Material for this task -
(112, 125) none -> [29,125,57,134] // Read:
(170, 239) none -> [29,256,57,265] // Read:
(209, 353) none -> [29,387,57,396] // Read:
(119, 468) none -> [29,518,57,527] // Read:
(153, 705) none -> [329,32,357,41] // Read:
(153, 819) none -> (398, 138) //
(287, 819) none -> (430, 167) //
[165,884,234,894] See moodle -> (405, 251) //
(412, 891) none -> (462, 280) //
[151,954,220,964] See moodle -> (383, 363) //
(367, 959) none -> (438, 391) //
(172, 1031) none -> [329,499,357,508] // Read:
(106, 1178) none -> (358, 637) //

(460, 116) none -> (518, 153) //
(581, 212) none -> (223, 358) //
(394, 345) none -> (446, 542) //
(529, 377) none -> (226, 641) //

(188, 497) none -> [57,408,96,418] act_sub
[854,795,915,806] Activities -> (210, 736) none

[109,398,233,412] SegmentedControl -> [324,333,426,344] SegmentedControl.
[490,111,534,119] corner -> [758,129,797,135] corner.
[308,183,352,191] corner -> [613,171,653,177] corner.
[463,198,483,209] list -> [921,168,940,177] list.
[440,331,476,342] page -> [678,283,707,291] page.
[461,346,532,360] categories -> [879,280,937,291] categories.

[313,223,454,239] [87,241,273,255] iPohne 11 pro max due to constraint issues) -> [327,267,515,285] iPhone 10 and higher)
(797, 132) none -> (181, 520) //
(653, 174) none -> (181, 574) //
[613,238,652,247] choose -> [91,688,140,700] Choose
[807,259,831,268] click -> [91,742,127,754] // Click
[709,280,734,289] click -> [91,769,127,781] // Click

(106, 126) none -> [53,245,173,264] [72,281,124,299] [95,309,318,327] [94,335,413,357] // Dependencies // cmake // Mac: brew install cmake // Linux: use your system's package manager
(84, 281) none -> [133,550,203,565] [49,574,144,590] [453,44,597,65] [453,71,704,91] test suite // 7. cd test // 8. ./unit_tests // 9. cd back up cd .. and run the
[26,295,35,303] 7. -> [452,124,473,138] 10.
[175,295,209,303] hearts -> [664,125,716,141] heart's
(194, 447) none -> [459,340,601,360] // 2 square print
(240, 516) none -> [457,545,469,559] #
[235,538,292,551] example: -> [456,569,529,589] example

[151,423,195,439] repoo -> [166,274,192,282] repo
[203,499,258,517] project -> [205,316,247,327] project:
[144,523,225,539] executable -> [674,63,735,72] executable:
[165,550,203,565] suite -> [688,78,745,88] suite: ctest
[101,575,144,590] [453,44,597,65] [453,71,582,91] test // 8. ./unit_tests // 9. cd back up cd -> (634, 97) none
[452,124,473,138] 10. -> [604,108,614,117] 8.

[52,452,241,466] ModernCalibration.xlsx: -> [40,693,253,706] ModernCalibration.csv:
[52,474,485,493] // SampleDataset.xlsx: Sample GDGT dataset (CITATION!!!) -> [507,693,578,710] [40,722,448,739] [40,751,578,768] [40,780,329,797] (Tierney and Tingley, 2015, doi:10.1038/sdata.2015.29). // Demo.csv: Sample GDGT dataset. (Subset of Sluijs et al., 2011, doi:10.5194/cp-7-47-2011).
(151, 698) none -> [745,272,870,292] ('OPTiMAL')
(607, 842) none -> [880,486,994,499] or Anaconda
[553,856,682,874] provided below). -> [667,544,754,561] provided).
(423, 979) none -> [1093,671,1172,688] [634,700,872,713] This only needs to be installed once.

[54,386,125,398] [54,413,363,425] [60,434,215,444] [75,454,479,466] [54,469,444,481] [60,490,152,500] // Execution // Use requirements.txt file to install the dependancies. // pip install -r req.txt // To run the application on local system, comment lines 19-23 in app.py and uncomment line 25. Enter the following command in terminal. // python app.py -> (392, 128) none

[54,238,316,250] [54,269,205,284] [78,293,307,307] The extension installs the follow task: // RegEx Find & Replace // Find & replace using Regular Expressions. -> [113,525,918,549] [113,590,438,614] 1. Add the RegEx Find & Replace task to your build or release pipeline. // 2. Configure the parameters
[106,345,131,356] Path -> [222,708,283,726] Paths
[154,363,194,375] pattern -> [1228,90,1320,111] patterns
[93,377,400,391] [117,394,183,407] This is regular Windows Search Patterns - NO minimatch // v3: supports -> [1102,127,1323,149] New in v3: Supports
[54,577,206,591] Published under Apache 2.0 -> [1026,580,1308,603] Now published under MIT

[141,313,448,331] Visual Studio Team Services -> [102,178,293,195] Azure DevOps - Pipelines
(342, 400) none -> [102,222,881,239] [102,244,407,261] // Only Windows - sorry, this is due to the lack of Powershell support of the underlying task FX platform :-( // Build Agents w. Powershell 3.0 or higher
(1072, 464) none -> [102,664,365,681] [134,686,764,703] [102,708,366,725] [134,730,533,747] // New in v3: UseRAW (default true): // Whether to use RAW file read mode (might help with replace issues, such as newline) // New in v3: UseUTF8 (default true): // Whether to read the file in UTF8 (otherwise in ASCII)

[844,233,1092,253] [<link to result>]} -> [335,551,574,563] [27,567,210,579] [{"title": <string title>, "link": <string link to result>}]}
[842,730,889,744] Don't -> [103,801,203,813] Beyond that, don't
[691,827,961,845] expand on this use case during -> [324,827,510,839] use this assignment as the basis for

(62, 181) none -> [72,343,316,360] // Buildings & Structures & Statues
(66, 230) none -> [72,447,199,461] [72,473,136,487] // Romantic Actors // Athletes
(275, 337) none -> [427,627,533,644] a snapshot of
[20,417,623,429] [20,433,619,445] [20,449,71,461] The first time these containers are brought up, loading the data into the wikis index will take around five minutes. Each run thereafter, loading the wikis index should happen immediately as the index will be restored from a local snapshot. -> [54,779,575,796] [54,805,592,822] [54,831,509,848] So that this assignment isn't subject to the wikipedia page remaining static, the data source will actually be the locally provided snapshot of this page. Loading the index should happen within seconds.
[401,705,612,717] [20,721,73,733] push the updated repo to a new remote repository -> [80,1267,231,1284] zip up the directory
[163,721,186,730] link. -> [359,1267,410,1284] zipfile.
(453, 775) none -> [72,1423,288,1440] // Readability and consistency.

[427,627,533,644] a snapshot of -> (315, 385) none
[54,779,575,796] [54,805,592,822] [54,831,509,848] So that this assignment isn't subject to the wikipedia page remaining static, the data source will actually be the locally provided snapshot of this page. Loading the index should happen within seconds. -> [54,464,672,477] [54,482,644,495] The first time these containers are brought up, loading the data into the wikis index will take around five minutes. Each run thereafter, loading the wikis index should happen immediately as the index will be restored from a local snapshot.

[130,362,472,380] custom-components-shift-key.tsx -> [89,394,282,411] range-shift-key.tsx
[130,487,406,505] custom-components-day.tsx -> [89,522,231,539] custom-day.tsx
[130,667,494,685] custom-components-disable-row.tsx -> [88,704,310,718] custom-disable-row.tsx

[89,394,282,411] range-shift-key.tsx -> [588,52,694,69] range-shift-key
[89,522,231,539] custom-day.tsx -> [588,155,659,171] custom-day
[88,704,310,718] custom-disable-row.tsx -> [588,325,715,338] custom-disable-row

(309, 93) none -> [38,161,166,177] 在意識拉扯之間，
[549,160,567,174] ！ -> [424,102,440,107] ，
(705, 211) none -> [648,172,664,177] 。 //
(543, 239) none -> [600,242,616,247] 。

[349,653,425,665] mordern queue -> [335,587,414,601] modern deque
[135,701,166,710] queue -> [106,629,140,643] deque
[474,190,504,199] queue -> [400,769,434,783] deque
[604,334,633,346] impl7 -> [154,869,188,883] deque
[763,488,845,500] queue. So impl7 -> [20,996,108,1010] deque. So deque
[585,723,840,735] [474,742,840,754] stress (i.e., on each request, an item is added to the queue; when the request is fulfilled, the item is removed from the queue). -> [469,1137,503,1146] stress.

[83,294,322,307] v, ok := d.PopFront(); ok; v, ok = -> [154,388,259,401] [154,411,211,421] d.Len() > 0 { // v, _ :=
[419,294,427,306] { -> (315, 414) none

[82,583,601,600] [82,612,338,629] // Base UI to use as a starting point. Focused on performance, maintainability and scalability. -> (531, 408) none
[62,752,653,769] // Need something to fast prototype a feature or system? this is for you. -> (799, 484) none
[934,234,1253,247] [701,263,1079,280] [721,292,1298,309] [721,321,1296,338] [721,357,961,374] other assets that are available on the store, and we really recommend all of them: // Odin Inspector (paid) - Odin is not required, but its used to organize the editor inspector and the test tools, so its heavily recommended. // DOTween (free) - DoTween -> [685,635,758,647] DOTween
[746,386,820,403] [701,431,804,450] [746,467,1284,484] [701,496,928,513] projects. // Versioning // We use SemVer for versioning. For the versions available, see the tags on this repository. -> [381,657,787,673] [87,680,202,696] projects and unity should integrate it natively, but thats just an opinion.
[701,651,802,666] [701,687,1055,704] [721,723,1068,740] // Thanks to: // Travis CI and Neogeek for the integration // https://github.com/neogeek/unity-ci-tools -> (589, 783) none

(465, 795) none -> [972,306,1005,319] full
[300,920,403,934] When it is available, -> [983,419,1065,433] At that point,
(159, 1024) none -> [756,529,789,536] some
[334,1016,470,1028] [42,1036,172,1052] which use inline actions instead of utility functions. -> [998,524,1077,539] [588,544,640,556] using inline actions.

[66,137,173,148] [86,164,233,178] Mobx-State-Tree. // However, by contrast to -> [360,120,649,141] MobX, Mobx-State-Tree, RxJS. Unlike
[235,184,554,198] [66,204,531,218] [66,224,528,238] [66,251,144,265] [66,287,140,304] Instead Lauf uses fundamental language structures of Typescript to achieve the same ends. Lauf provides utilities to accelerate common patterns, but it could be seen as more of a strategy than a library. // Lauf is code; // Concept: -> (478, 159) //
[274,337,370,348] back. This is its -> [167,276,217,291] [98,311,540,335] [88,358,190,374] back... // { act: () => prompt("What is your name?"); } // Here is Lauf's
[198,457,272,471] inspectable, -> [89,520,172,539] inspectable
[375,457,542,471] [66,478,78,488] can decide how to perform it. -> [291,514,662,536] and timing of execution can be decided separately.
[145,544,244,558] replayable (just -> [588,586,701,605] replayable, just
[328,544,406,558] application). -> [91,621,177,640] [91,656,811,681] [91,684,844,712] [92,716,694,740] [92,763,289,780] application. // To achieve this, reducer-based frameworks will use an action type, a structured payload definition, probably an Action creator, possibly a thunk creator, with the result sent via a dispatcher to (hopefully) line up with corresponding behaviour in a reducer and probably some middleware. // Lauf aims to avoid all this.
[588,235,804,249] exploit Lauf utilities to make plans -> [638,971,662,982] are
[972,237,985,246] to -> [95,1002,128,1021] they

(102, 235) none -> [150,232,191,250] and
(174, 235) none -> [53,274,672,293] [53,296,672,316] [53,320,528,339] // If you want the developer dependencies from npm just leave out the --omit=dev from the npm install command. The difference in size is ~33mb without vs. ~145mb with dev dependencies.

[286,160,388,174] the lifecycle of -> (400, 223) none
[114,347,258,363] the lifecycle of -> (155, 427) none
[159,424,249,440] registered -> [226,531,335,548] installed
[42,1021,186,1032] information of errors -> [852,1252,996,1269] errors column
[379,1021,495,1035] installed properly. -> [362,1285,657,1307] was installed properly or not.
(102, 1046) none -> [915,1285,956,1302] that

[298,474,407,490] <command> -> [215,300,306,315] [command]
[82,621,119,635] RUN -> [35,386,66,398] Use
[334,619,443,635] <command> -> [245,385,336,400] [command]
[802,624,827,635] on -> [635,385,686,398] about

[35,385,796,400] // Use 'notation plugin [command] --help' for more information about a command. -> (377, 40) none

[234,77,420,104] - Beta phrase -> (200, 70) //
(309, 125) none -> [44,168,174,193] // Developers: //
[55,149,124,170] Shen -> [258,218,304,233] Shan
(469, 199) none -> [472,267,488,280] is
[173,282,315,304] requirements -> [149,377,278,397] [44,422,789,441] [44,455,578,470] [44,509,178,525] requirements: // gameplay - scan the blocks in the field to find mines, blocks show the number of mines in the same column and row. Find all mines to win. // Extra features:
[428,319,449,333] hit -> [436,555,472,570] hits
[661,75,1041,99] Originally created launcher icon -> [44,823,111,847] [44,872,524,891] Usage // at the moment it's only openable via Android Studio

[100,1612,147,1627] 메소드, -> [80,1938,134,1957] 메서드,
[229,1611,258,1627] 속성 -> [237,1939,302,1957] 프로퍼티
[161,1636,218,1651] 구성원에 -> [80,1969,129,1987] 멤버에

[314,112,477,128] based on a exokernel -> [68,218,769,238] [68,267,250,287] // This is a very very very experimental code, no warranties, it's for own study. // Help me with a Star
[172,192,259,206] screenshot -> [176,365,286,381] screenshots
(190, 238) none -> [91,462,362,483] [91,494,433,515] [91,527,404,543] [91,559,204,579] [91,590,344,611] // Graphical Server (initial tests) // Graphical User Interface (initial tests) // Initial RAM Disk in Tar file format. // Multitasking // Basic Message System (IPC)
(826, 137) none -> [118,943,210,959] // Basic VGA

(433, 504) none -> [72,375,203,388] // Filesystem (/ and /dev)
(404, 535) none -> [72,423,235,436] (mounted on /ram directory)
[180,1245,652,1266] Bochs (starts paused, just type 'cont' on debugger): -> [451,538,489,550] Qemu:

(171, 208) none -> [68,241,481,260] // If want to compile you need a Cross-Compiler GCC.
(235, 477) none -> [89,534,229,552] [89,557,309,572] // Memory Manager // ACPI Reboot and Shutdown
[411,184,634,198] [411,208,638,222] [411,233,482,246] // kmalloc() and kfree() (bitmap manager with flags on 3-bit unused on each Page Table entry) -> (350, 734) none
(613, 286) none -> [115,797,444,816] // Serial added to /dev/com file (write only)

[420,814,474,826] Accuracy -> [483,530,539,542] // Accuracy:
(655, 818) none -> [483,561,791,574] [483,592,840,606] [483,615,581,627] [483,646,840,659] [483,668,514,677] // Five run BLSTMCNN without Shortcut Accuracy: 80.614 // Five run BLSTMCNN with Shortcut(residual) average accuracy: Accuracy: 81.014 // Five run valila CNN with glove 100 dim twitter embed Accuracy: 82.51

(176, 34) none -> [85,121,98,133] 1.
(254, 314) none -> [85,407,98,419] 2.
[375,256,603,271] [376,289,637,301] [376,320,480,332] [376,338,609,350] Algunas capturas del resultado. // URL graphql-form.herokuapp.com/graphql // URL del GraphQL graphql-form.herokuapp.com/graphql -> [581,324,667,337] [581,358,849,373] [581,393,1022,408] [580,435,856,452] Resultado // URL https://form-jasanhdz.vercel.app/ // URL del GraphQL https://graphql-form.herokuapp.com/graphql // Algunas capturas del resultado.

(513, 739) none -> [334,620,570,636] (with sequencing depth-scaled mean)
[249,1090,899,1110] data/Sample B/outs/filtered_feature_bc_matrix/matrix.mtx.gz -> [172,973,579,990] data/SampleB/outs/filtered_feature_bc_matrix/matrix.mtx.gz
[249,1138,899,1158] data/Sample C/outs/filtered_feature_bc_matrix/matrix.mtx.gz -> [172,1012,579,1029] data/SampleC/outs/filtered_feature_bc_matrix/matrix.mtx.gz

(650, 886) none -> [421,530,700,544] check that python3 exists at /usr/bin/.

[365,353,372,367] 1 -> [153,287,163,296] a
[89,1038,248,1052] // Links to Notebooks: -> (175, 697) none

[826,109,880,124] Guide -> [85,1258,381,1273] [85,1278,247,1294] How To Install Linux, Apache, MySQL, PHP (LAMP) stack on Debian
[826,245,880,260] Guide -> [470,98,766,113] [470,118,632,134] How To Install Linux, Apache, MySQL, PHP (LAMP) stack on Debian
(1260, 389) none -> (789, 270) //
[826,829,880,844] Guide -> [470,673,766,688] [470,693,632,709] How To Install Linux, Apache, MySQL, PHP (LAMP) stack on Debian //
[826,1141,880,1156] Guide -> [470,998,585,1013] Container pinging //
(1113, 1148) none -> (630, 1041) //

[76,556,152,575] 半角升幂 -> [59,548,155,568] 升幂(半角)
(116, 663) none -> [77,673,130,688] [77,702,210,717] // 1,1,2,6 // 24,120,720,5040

What is expected -
Reproduce the entries above exactly, but only the lines between the line holding "(650, 886) none" and the line holding "[826,109,880,124] Guide ->", inclusive.

Solution for this exercise -
(650, 886) none -> [421,530,700,544] check that python3 exists at /usr/bin/.

[365,353,372,367] 1 -> [153,287,163,296] a
[89,1038,248,1052] // Links to Notebooks: -> (175, 697) none

[826,109,880,124] Guide -> [85,1258,381,1273] [85,1278,247,1294] How To Install Linux, Apache, MySQL, PHP (LAMP) stack on Debian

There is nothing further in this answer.